Tip 4: Educate Employees

Informing company employees about policies and procedures – particularly around responsible uses of data within and outside of the organization, both which may be discoverable in the event of a regulatory or third-party inquiry – is also an essential component of integrating e-discovery into business practices. First, organizations should devise a way to notify employees of policies; ensuring employees have access to and understand policies may require combining education about them into other training opportunities.

In addition, by communicating with employees, companies can leverage their own staff in minimizing e-discovery pitfalls and meeting legal obligations. For example, organizations must notify custodians likely to have relevant data once it implements a legal hold; by communicating effectively with those key players, a company can prevent the inadvertent destruction of data.

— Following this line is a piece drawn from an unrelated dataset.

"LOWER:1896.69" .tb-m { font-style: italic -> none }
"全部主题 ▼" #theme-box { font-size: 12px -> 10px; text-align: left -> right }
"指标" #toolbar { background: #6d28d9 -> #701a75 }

Tip 5: Invest in Technology

Crucial to an organization’s legally defensible and cost-effective e-discovery process is its use of technology to minimize the burden of Big Data. The time required to engage in manual review of today’s voluminous data stores makes it an unlikely option when facing time-sensitive litigation; moreover, human review may result in inconsistent interpretations and, thus, inconsistent results or the inadvertent production of confidential or privileged information.

Advanced e-discovery tools can automate and accelerate the e-discovery process, resulting in a significant return on investment. For example, using keyword search and advanced analytical tools to mine for responsive data and employing technology-assisted review to prioritize documents can expedite review—saving time and reducing costs. Moreover, these tools can enhance the accuracy of a review, creating greater defensibility for a company’s e-discovery process.

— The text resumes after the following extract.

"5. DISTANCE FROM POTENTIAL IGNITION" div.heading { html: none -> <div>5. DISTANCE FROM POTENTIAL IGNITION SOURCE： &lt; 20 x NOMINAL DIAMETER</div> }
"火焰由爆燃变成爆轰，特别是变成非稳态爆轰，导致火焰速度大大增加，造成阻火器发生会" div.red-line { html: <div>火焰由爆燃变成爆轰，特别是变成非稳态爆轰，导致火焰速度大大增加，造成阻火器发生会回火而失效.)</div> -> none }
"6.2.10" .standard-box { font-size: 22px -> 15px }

Organizations should also consider investing in technology that can protect personally identifiable information for both compliance-related purposes and in document production. Automated redaction technology, for example, when used in conjunction with tools that automatically detect patterns in text (such as social security or account numbers), can automatically redact and can shield personally identifiable information otherwise subject to production in a lawsuit.

Tip 6: Document Everything

Above all, creating a robust audit trail is imperative. In the event that your company must defend and explain its processes and decisions to a court or to a government agency as part of a regulatory investigation, its documented policies, along with information on its enactment and steps undertaken to facilitate its execution, will serve as key support of your company’s good faith, routine operation of its data management and destruction policies as well as your steps to comply with discovery duties.

By following these strategies, pharmaceutical companies can integrate e-discovery processes into their existing business practices so that when the specter of an investigation or litigation looms, they have the means to access easily the data they need to comply with their legal obligations.